What is Deduplication?
Deduplication is the process of identifying records that appear more than once in multiple sets within databases, and removing all but one of those duplicated records for the purpose of data integration.
A very important step in integrating data from various sources is finding and eliminating duplicate records that refer to the same entity. This process is called deduplication.
Deduplication is a crucial operation in integrating data from various sources. The major challenge in this undertaking is creating a function that can resolve when a couple of records refer to the same entity in spite of a variety of data inconsistencies.
A general requirement for knowledge discovery is accurately merging data from numerous, diverse sources into a unified database. An important step in creating such a database is record deduplication: merging multiple records that refer to the same entity. The difficulty in this task develops both from data errors (e.g. misspellings and missing fields) and from variants in field values (e.g. abbreviations).
Record deduplication is the task of merging database records that refer to the same underlying entity. In relational databases, accurate deduplication for records of one type is often dependant on the merge decisions made for records of other types.
Given any arbitrary pair of records in a database: declare the pair a duplicate (both records represent the same entity), declare the pair not a duplicate, declare the pair a possible duplicate requiring manual evaluation, or say nothing at all.
One method that can be used to supervise the detection and location of huge quantities of data is deduplication. Just as the name implies, it is the process that reduces a list of resources by removing any duplicate references to a resource.
With the costs of processing and reviewing electronic data soaring, eliminating duplicative data from a database is clearly of great value. Deduplications not only greatly lowers the cost of processing and review, it also considerably shortens review time and decreases the possibility of creating identical documents with opposing review calls.
Checking data before mailing is very important to a successful campaign. Sending out duplicates not only adds considerably to the cost of mailing, but can irritate and alienate customers or prospective customers.

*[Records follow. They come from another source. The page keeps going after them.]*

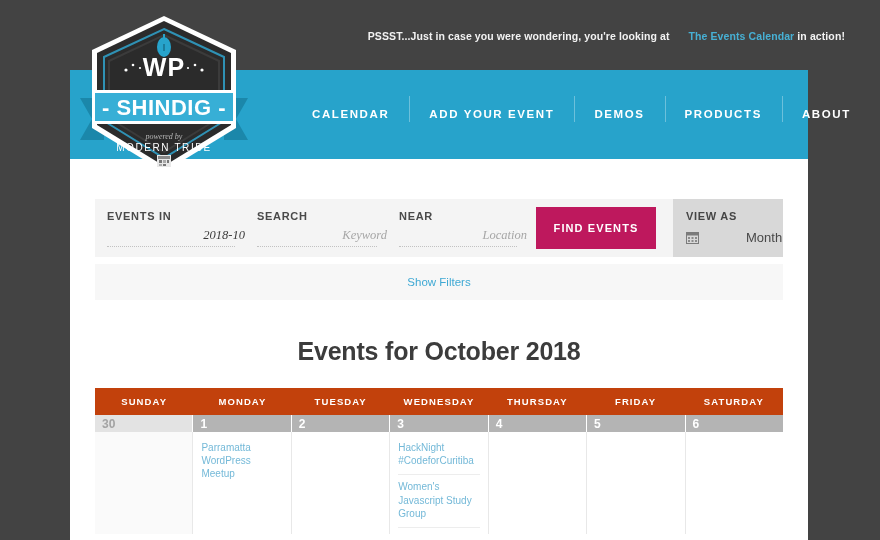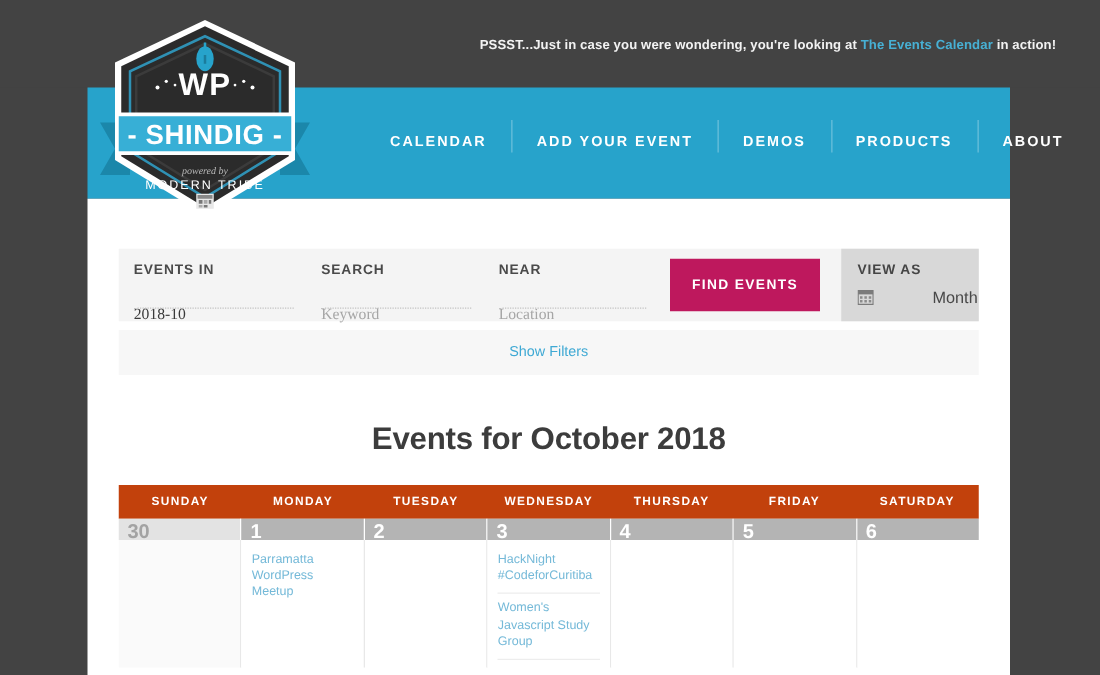"The Events Calendar" .promo-link { margin-left: none -> 16px }
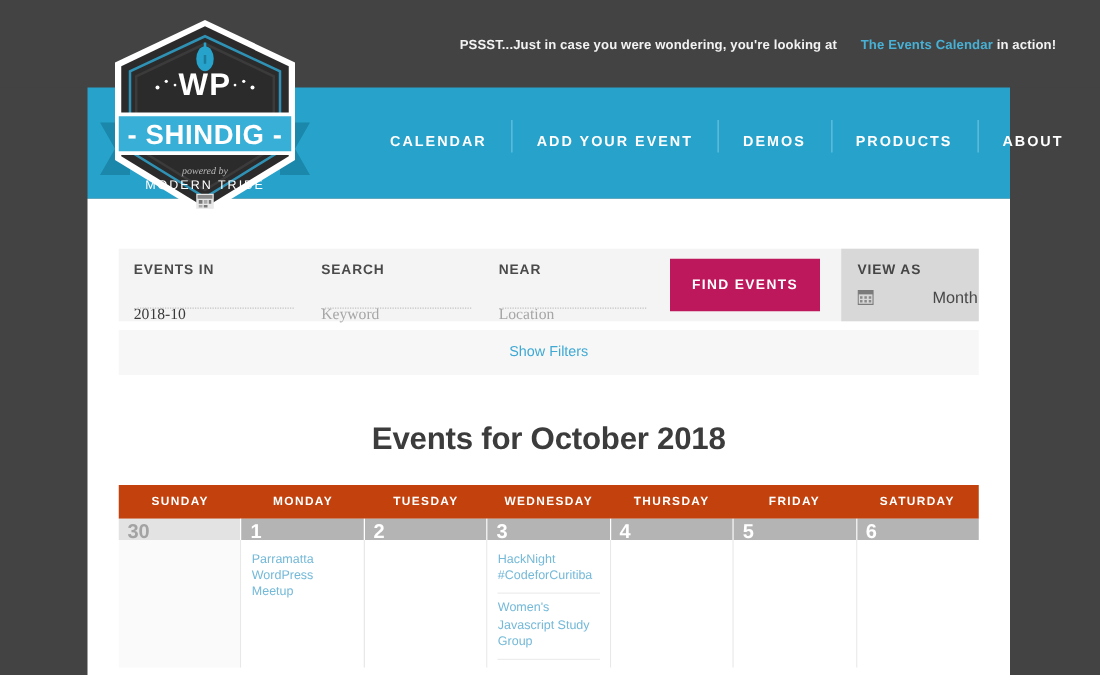"2018-10" .filter-value { font-style: none -> italic; margin-top: 22px -> 6px; text-align: none -> right }
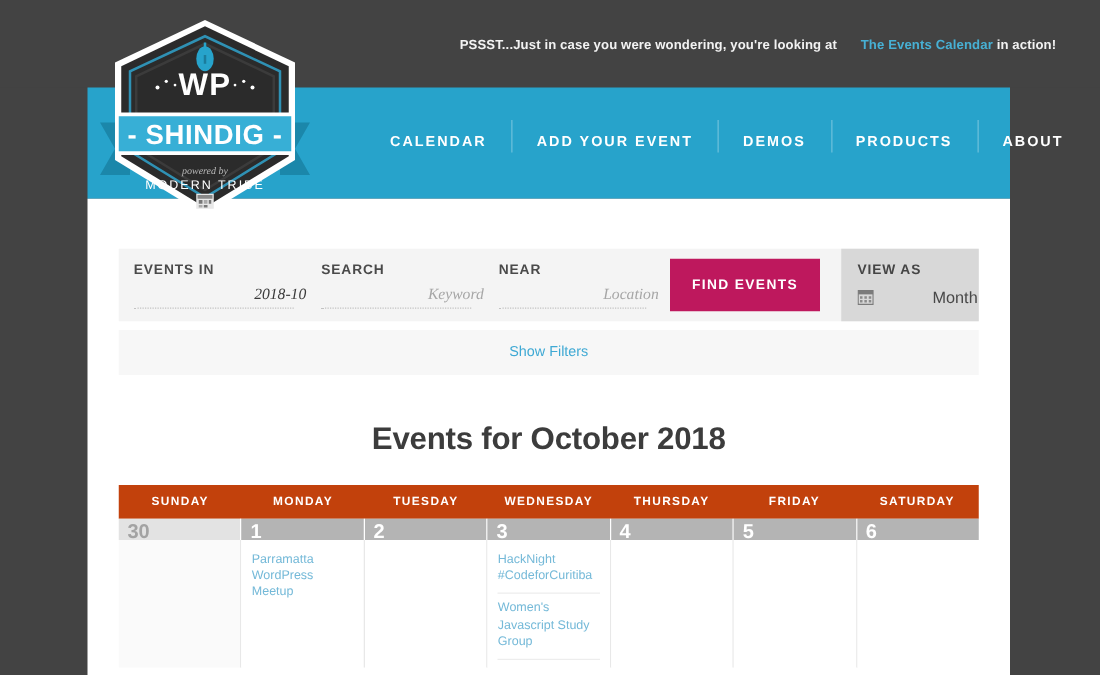"30" .cal-numrow .num { font-size: 16px -> 12px }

Data Consolidation - As soon as you have established that multiple records represent identical data element, you must decide what procedure to follow to merge the duplicate/redundant data. Yet again, as data can be ambiguously represented, identical customer, prospect, part, item, transaction, or additional essential data can occur numerous times. In situations like these, the redundancy can only be established by looking across numerous fields, needing a data quality technology apparatus. Your merging process could be made up ofmerging (selecting the most excellent information across numerous records) or hang on to the information from each and every data source.
Metadata is data about data. It documents data characteristics such as name, size, and type; it records data structures such as length, fields, and columns; and it details data properties such as where data is located, how it is associated, and who owns it.
It is derived from comparison of metadata is mostly effective for email, where minute differences in formatting not obvious to the user can trigger changes in hash values. Deduping based on metadata will have varying results, depending on the metadata that is compared. For example, if the number of attachments for email is not one of the fields that is compared, two emails with identical content, one with an attachment and one without, sent by the same party to two different people, may be considered duplicates.
Once you have decided that you would like to dedupe and have defined what constitutes a duplicate in your case, you must decide if you would you like to globally dedupe. This refers to removing duplicates across all sources, instead of only removing duplicates found within the data of a single source. Global deduping removes more duplicates, but imposes two major restrictions.
This process can save enormous amounts of money and time. You must define what a dupe is in your case - functional v. exact, global v. custodian level - and that will determine the method that should be used. No approach is inherently better than the other; what matters is what works best given the requirements of a particular case.
At Intimate Data we understand the power of quality data - and the damage that can be caused by data that has become infected, corrupted or out-of-date. To improve the quality of your data, we have developed powerful and sophisticated data quality software to get it clean and keep it clean.
We at Intimate Data can undertake the task of almost any data, however badly structured it is, or however many different file formats are supplied with different data files.